Instructions to follow |
Where the records below reach the line containing "Android using OwnTracks.", start transcribing, and end with the line containing "Microsoft Azure Administrator", exactly and with nothing else added.

--- START ---

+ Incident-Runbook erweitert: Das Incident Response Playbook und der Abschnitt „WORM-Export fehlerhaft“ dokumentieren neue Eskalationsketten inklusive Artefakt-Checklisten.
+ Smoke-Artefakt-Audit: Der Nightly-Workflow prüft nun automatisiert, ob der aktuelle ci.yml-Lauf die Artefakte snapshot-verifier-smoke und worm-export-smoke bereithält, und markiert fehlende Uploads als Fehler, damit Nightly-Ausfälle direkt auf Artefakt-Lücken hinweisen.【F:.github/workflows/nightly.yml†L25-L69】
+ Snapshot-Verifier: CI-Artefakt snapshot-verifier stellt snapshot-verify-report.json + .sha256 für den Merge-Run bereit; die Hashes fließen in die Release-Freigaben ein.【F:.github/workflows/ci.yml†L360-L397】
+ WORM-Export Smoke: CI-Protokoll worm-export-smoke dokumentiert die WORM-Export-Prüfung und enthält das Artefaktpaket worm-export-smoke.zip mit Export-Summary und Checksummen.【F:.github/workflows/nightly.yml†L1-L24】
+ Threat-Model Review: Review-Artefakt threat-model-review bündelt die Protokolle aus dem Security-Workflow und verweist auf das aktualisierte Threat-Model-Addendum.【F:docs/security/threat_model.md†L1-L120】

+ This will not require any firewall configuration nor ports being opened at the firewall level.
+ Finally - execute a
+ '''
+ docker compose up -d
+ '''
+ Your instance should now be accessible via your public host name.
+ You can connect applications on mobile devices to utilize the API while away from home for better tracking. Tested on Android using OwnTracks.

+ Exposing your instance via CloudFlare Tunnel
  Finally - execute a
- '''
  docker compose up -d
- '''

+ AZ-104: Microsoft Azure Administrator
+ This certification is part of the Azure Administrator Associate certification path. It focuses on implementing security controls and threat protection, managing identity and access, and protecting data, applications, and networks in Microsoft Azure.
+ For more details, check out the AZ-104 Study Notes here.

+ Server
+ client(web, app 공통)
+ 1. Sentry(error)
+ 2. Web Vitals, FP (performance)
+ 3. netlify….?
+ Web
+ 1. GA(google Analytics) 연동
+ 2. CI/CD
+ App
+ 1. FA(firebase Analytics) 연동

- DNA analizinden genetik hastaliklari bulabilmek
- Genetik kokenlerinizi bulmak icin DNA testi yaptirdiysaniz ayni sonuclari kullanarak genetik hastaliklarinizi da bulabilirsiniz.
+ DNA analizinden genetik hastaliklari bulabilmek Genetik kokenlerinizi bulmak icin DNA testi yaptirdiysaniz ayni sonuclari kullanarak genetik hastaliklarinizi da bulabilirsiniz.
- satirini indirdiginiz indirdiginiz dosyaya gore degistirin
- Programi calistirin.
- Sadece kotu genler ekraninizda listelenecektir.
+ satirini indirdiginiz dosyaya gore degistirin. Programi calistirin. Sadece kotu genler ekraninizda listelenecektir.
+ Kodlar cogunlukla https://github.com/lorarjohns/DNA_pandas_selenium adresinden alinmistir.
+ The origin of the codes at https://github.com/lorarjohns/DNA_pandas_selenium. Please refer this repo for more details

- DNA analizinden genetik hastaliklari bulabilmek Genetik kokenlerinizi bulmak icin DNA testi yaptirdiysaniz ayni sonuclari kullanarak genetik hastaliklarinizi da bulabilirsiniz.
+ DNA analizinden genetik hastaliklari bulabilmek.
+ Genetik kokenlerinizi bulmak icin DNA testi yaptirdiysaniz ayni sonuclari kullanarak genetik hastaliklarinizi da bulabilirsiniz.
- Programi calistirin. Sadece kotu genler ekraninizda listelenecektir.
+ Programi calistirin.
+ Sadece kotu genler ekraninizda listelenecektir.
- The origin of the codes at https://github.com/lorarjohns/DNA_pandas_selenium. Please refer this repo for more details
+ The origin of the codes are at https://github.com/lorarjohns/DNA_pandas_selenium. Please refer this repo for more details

--- END ---

Written solution |
+ You can connect applications on mobile devices to utilize the API while away from home for better tracking. Tested on Android using OwnTracks.

+ Exposing your instance via CloudFlare Tunnel
  Finally - execute a
- '''
  docker compose up -d
- '''

+ AZ-104: Microsoft Azure Administrator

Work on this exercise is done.